Australia: The number of immigrants carrying HIV/AIDS into Victoria has more than quadrupled in the past two years
Health Department records show the number of HIV-positive people arriving from overseas and interstate has jumped from 16 in 2004 to 70 in 2006.
The shock rise has prompted State Health Minister Bronwyn Pike to suggest an overhaul of health checks for immigrants.
Federal Immigration Minister Kevin Andrews yesterday vowed to review the Victorian statistics.
All permanent visa applicants aged over 15 must be tested for HIV. The Federal Immigration Department then assesses individuals case-by-case.
They take into account the cost and impact on public health services, which is why a number of applicants are banned from entering Australia due to age or other ailments such as diabetes.
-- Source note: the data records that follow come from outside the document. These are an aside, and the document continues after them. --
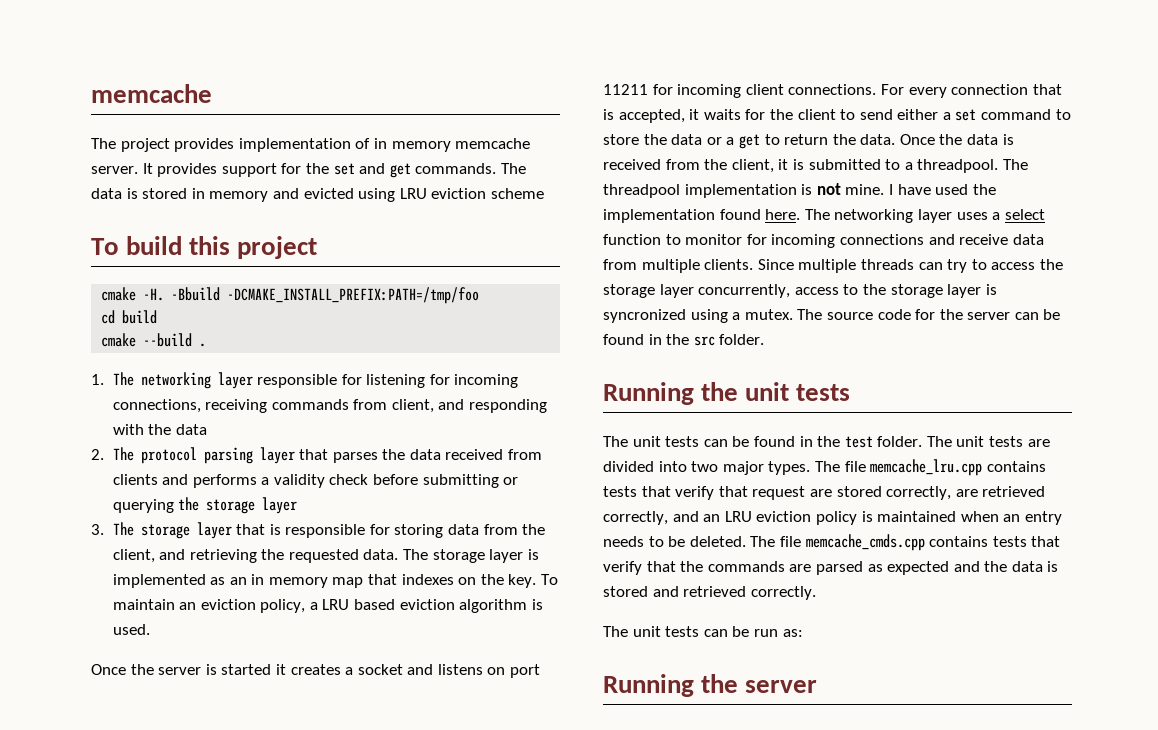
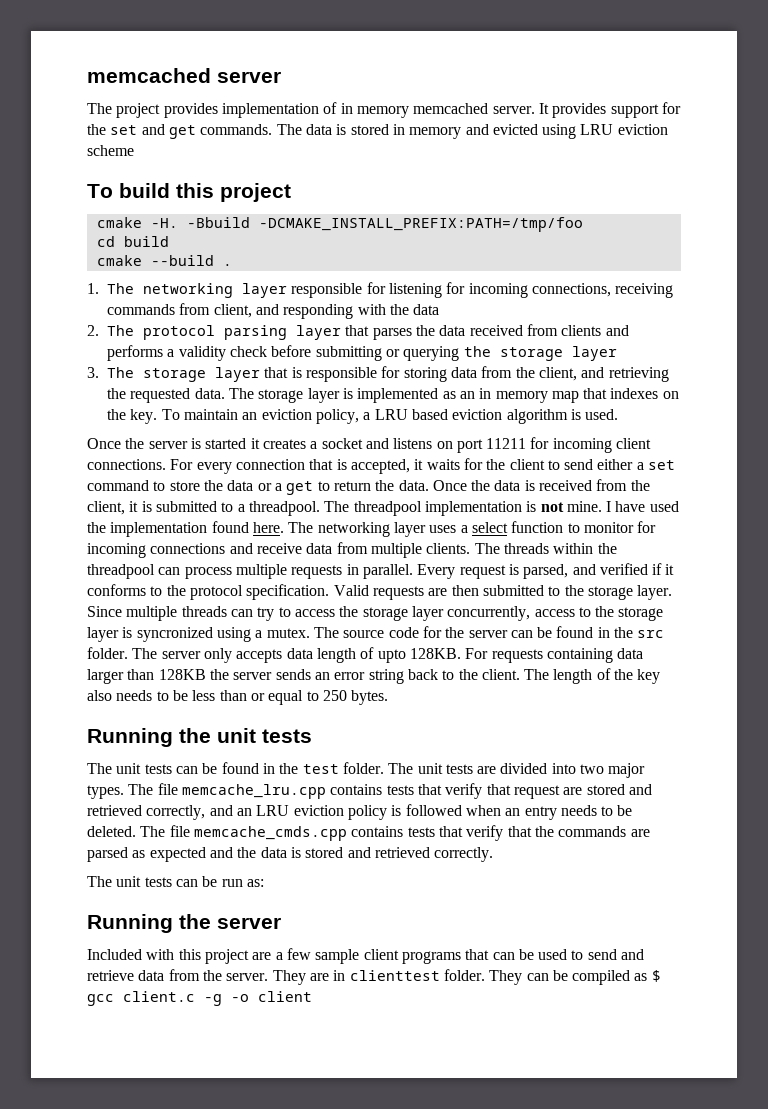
[91,84,212,103] memcache -> [87,68,281,83] memcached server
[455,138,531,149] memcache -> [413,103,489,114] memcached
(754, 264) none -> [474,543,617,554] [87,563,675,579] [87,584,673,600] The threads within the threadpool can process multiple requests in parallel. Every request is parsed, and verified if it conforms to the protocol specification. Valid requests are then submitted to the storage layer.
(765, 339) none -> [132,647,644,663] [87,668,661,684] [87,690,389,705] The server only accepts data length of upto 128KB. For requests containing data larger than 128KB the server sends an error string back to the client. The length of the key also needs to be less than or equal to 250 bytes.
[886,486,978,500] correctly, are -> [628,784,652,795] and
[877,511,957,522] maintained -> [405,804,462,816] followed
(818, 686) none -> [87,948,645,964] [87,969,661,985] [87,991,312,1006] // Included with this project are a few sample client programs that can be used to send and retrieve data from the server. They are in clienttest folder. They can be compiled as $ gcc client.c -g -o client

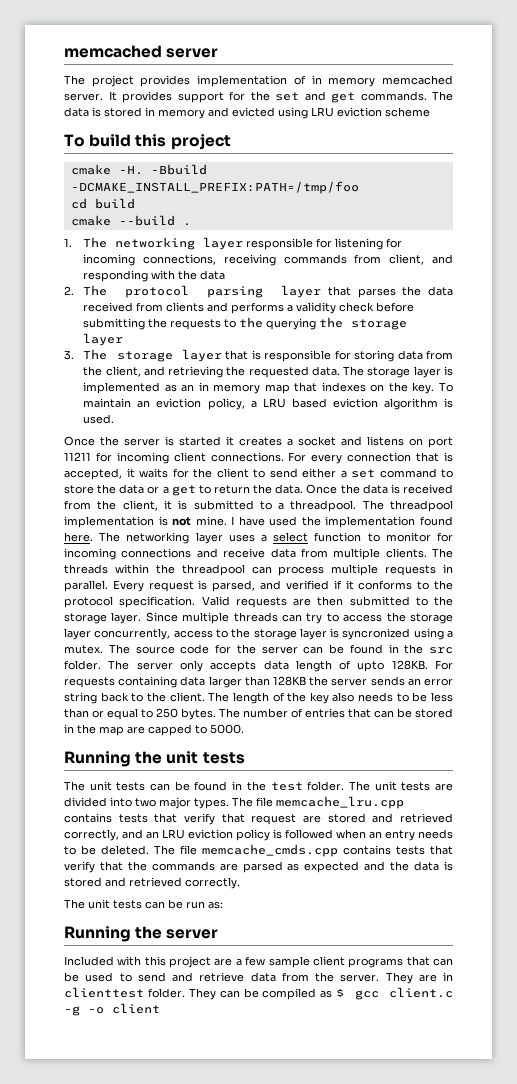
[385,349,400,357] or -> [148,317,264,330] the requests to the
(389, 697) none -> [219,708,453,718] [64,724,244,736] The number of entries that can be stored in the map are capped to 5000.

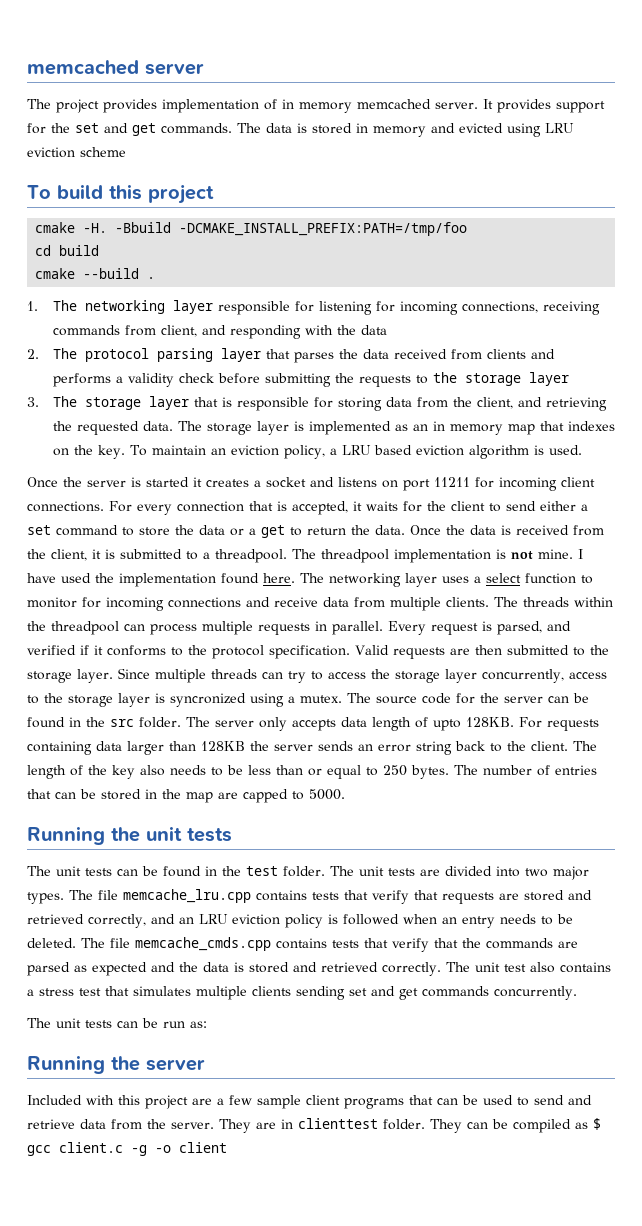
[266,317,344,330] querying the -> (457, 377) none
[251,814,297,825] request -> [442,892,494,904] requests
(240, 883) none -> [445,962,611,973] [27,986,577,1000] The unit test also contains a stress test that simulates multiple clients sending set and get commands concurrently.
Migration regulations state only those with tuberculosis are not allowed into the country on the grounds of public risk.
Ms Pike said the increase in HIV newcomers highlighted the need for a national approach to the issue.
"Perhaps border controls are not adequate and need to be looked at too," Ms Pike said.
Federal Health Minister Tony Abbott has asked the National Health Protection Committee to consider national guidelines for dealing with HIV-positive people considered to be high-risk.
Two weeks ago, a Victorian man was ordered to stand trial for intentionally infecting two people with the deadly disease and attempting to infect another 16.
The total number of Victorians newly diagnosed with HIV was 264 in 2006, up from 206 in 2004.